Fields attributes much of his receptivity to his proximity to Pilot Mountain, a mountain of resistant rock that has survived millions of years and Fields considers a “cosmic energy center.
As with femininity and masculinity, Fields perceives both “light” and “dark” sides to his work. Though he identifies more with the light and engages with spirits and teachers that are “pure hearted,” Fields does recognize some of his drawings to be “ferocious,” and accepts that there can be no light without darkness.
In Night Shade (2005, shown above), an example of a darker work, Fields’ usually screamingly bright palette dims significantly — with deep charcoals and pallid purple tones — and far less activity fills the frame. Wearing a dark suit coat or robe, the central figure possesses multiple skeletal heads, each with gaunt, shadowed eyes.

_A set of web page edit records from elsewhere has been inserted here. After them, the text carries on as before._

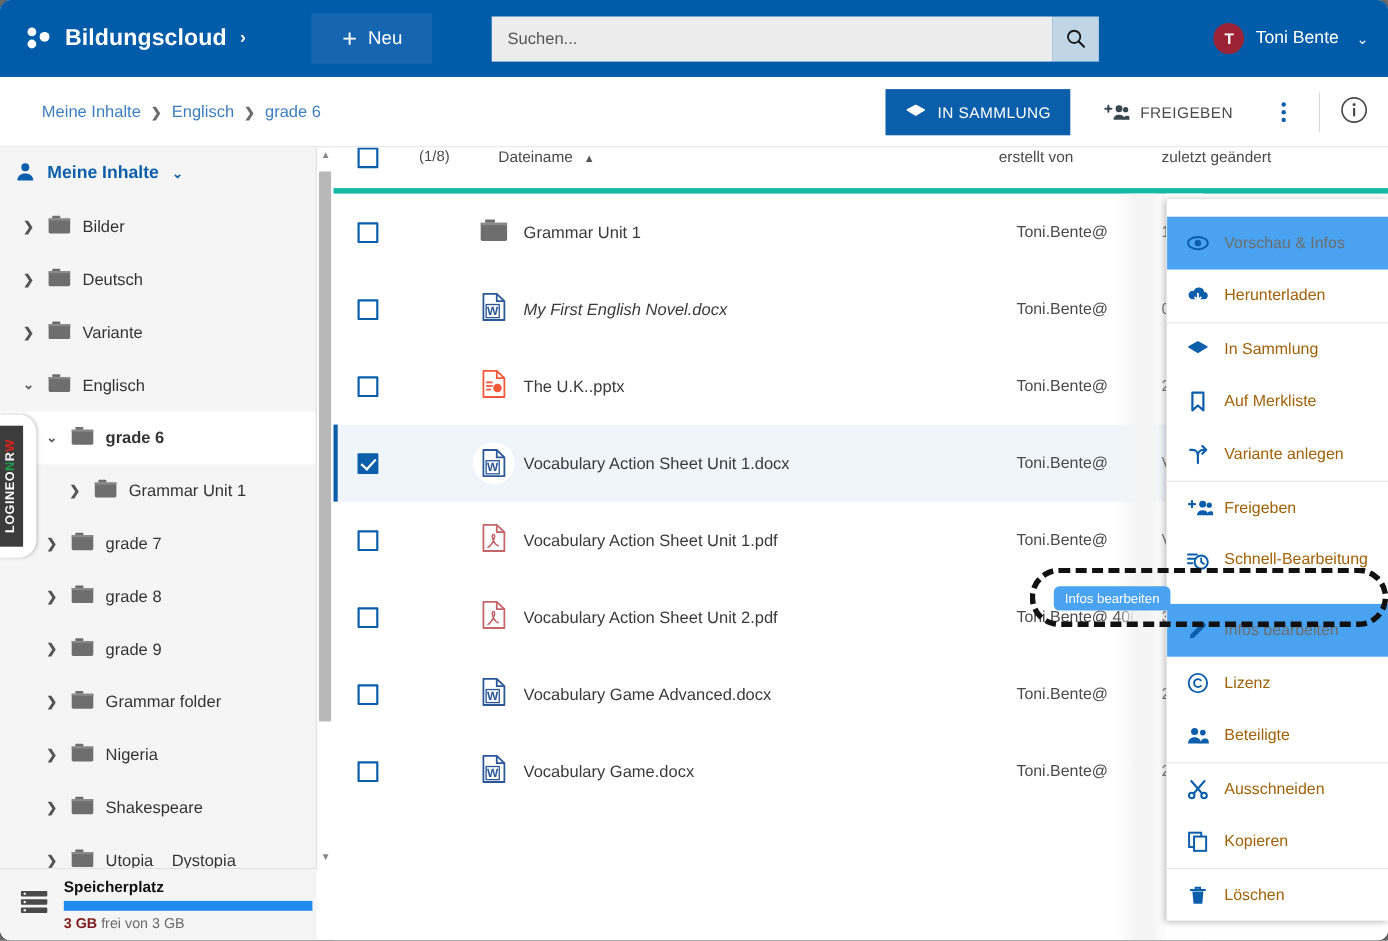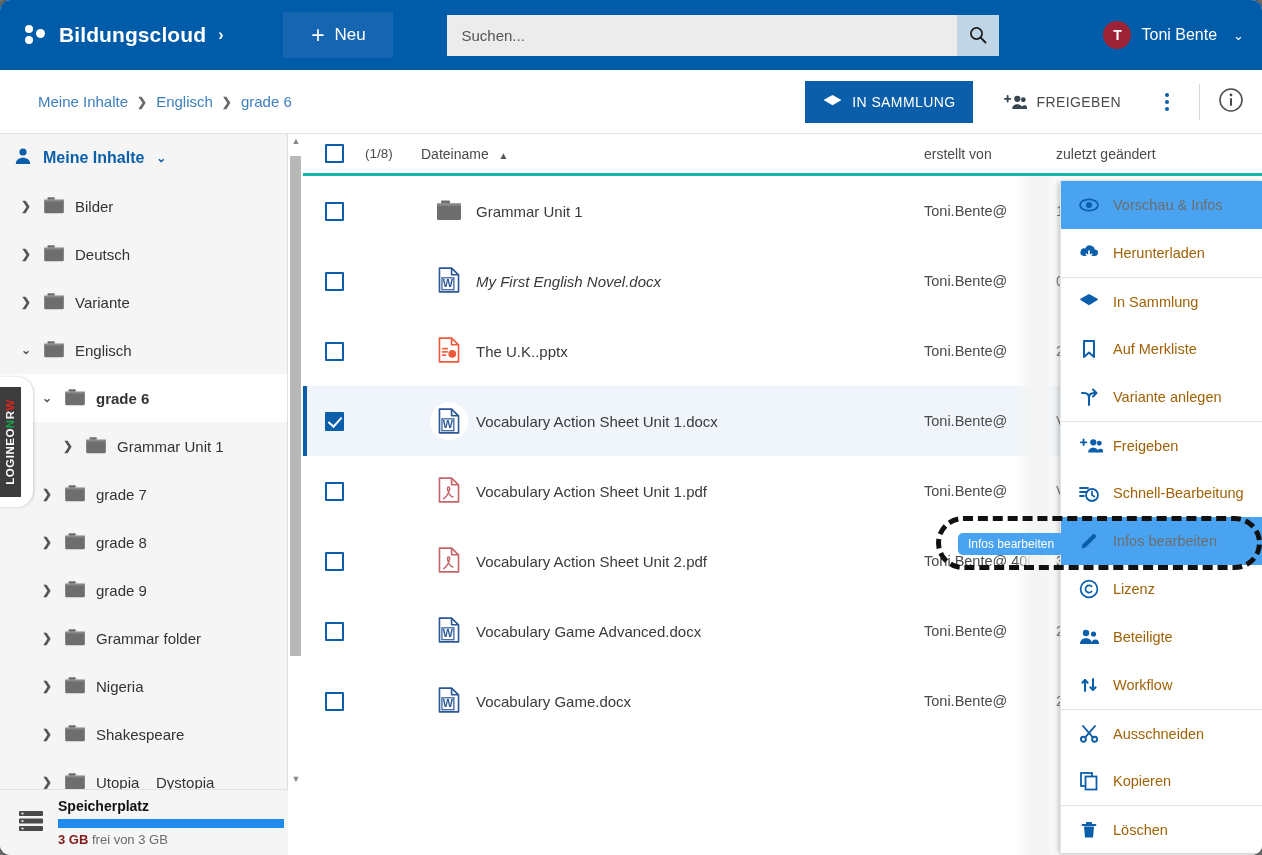--- a/index.html
+++ b/index.html
@@ -204,9 +204,9 @@
     background: #fff; overflow: hidden;
   }
   .thead {
-    display: flex; align-items: center;
-    height: 42px; border-bottom: 3px solid #14b8a6;
-    font-size: 14px; color: #4a4a4a;
+    display: flex; 
+    height: 42px; border-bottom: 5px solid #14b8a6;
+    font-size: 14px; color: #4a4a4a; gap: 16px;
   }
   .c-check { width: 62px; display: flex; justify-content: center; }
   .c-count { width: 56px; color: #4a4a4a; font-size: 13.5px; }

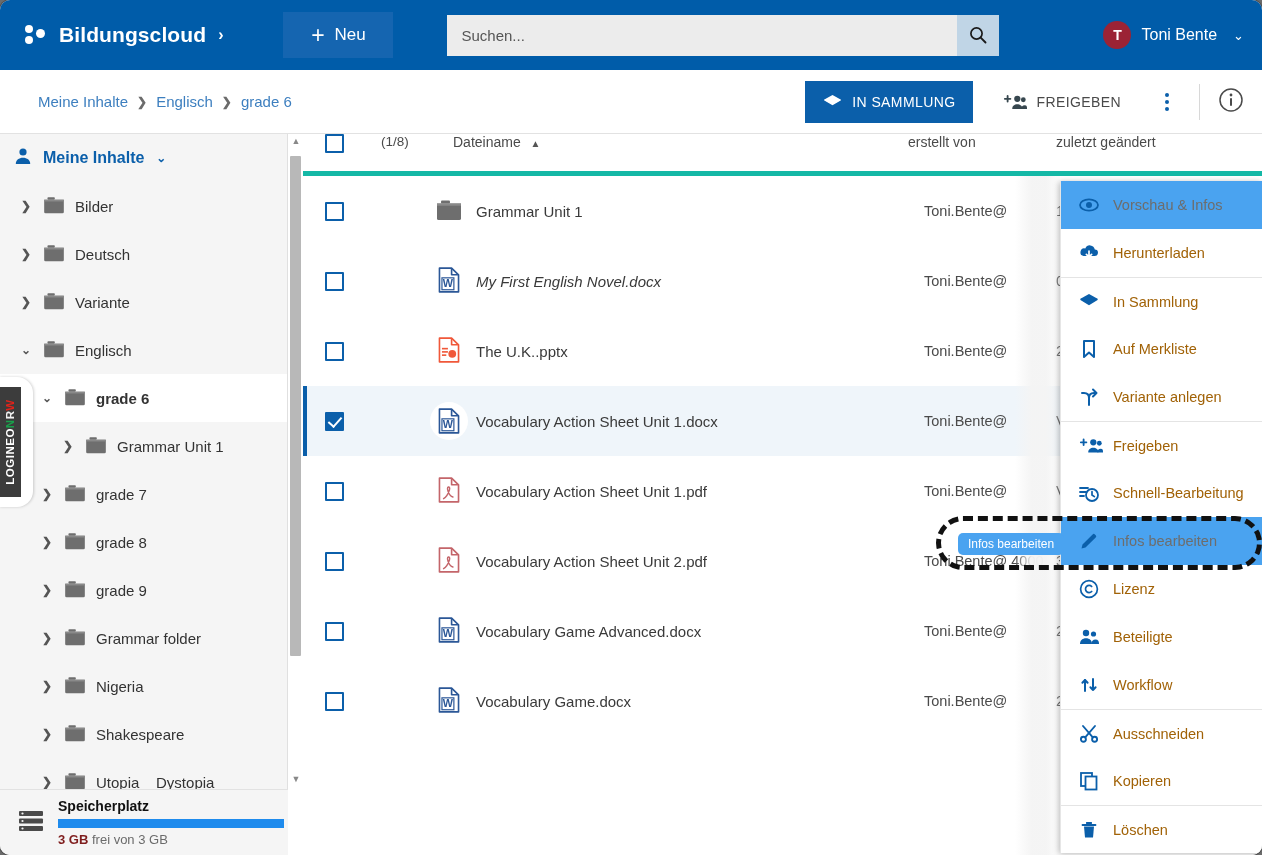--- a/index.html
+++ b/index.html
@@ -275,7 +275,7 @@
     color: #a16207; font-size: 14.5px; cursor: pointer;
   }
   .mi .mi-ico { width: 34px; flex: 0 0 34px; display: flex; align-items: center; }
-  .mi.active { background: #4aa3f0; color: #6d6d6d; }
+  .mi.active { background: #4aa3f0; color: #6d6d6d; margin-top: 16px; }
   .mi.active .mi-ico svg { fill: #0b5faa; }
   .mi.sep-top { border-top: 1px solid #e4e4e4; }
 

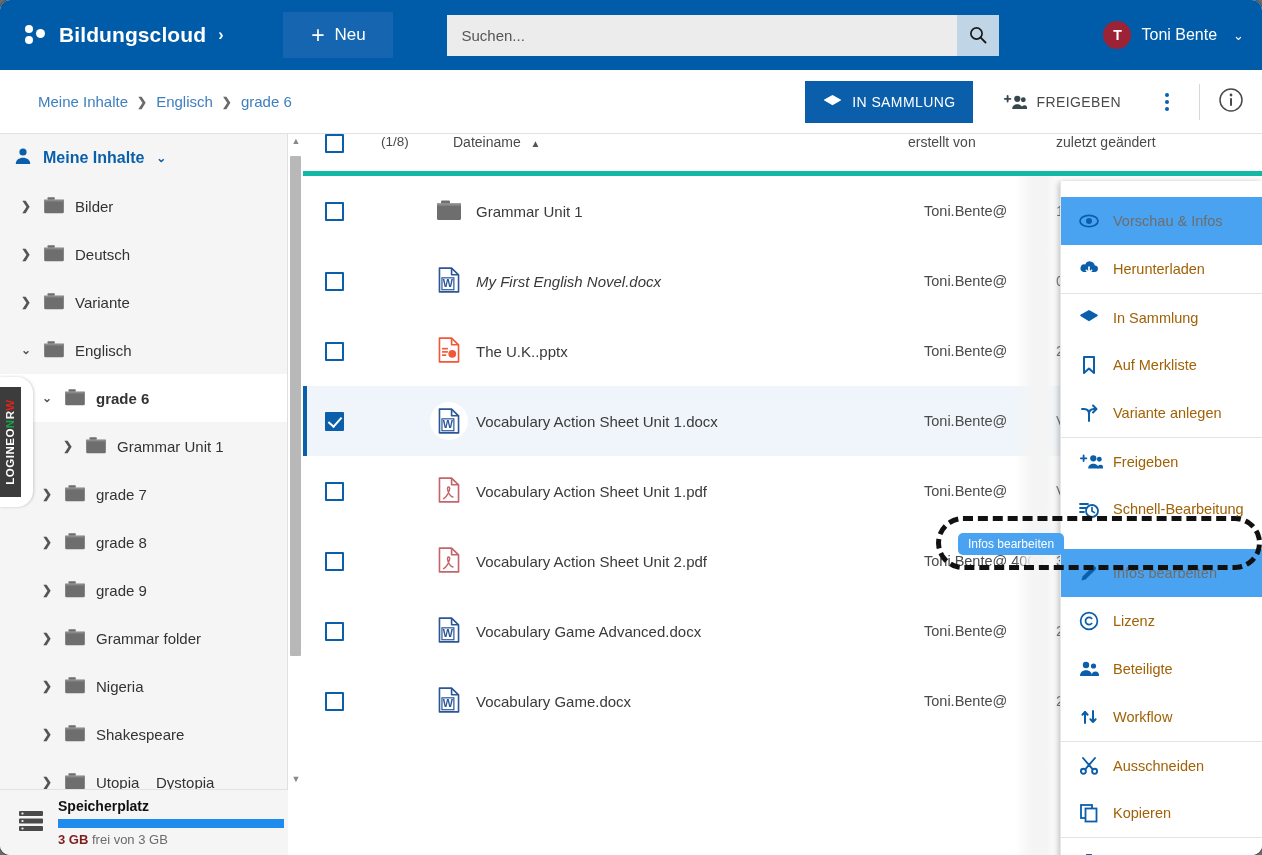--- a/index.html
+++ b/index.html
@@ -813,15 +813,6 @@
           </span>
           <span>Beteiligte</span>
         </div>
-        <div class="mi">
-          <span class="mi-ico">
-            <svg width="20" height="20" viewBox="0 0 20 20">
-              <path d="M6 16V5m0 0L3.4 7.8M6 5l2.6 2.8" stroke="#0b5faa" stroke-width="2" fill="none" stroke-linecap="round" stroke-linejoin="round"></path>
-              <path d="M14 4v11m0 0l2.6-2.8M14 15l-2.6-2.8" stroke="#0b5faa" stroke-width="2" fill="none" stroke-linecap="round" stroke-linejoin="round"></path>
-            </svg>
-          </span>
-          <span>Workflow</span>
-        </div>
         <div class="mi sep-top">
           <span class="mi-ico">
             <svg width="20" height="20" viewBox="0 0 20 20">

Though Fields has experimented with hallucinogenic drugs and credits them with helping him reconnect to the spirits after a long absence during his teenage years, he currently abstains from all mind-altering substances, so as not to interfere with the visions that now come clearly and consistently about twice a week. (However, Fields cannot predict when the visions will come, and they are so intense that he no longer feels safe driving a car; he twice crashed at full speed due to the onset of a vision.)
When asked whether he believes that certain geographical locations are more conducive to spiritual communion, Fields says he attributes much of his receptivity to his proximity to Pilot Mountain, a mountain of resistant rock-quartzite monadnock that has survived millions of years and Fields considers a “cosmic energy center.”
Called Jomeokee by the native Saura Indians, who recognize its sacred properties, Pilot Mountain appears on the horizon line in many of Fields’ works, and is the focus of a few, including Spirit of Jomeokee (2003). Fields visited Pilot Mountain endless times growing up and can always see it in the distance — about twenty-five miles away from the magical house where the spirits first contacted him and can find him still today.